- _Problem_: What is needed is an exact repetition of the lines from the first one in the data through the line with "FRANCISCO JAVIER | ESTRATO_SOCIAL: 1 -> 2", with no pictures.

- _Raw data_:
- - -

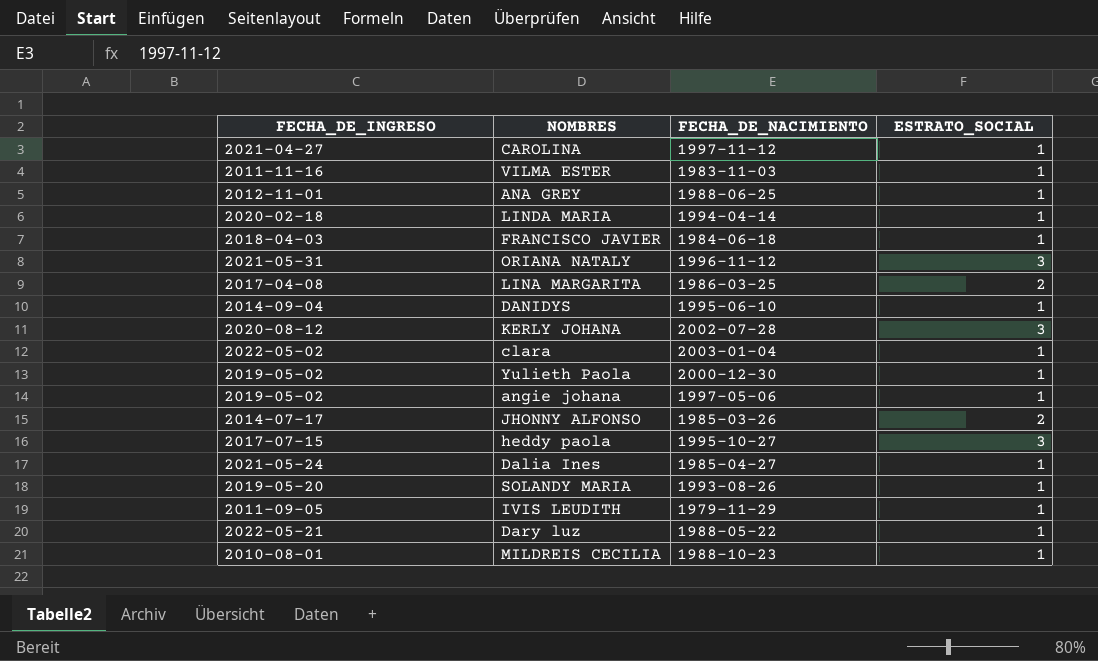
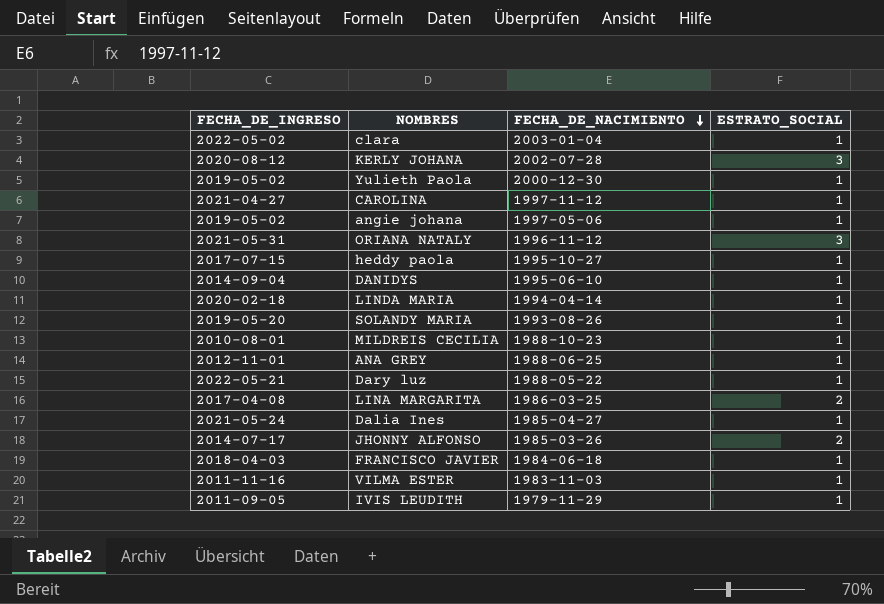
row order: none -> FECHA_DE_NACIMIENTO descending
heddy paola | ESTRATO_SOCIAL: 3 -> 1

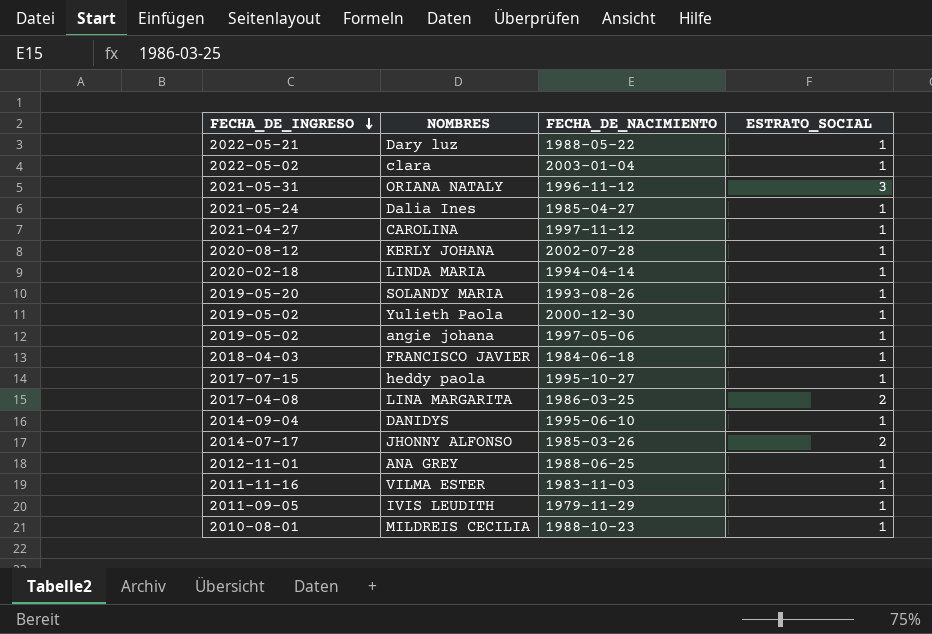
row order: FECHA_DE_NACIMIENTO descending -> FECHA_DE_INGRESO descending
KERLY JOHANA | ESTRATO_SOCIAL: 3 -> 1

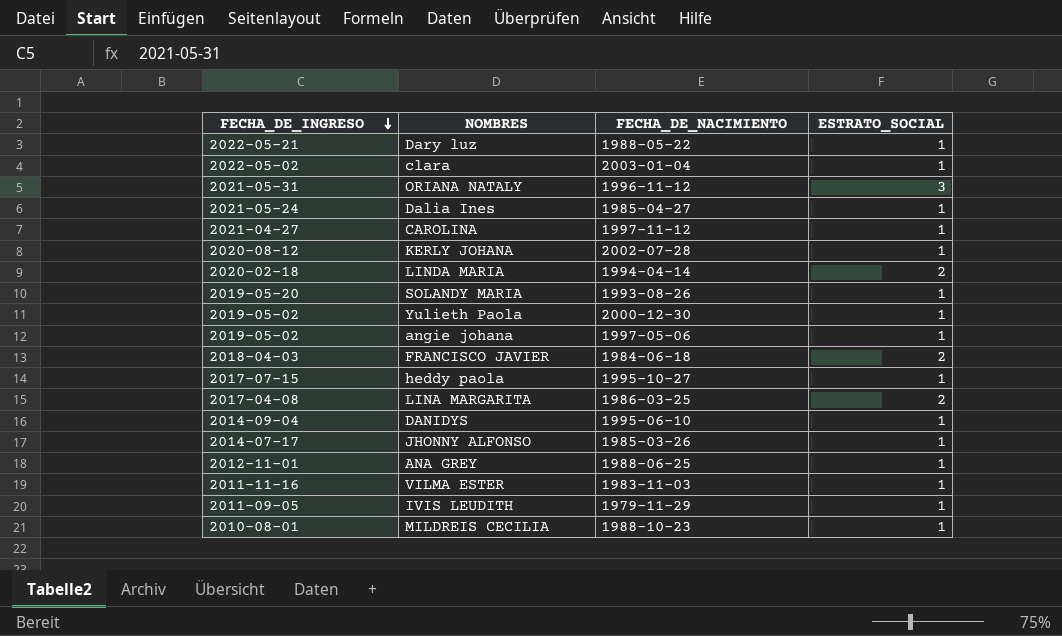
LINDA MARIA | ESTRATO_SOCIAL: 1 -> 2
FRANCISCO JAVIER | ESTRATO_SOCIAL: 1 -> 2
JHONNY ALFONSO | ESTRATO_SOCIAL: 2 -> 1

- - -

- _Answer to this task_:
row order: none -> FECHA_DE_NACIMIENTO descending
heddy paola | ESTRATO_SOCIAL: 3 -> 1

row order: FECHA_DE_NACIMIENTO descending -> FECHA_DE_INGRESO descending
KERLY JOHANA | ESTRATO_SOCIAL: 3 -> 1

LINDA MARIA | ESTRATO_SOCIAL: 1 -> 2
FRANCISCO JAVIER | ESTRATO_SOCIAL: 1 -> 2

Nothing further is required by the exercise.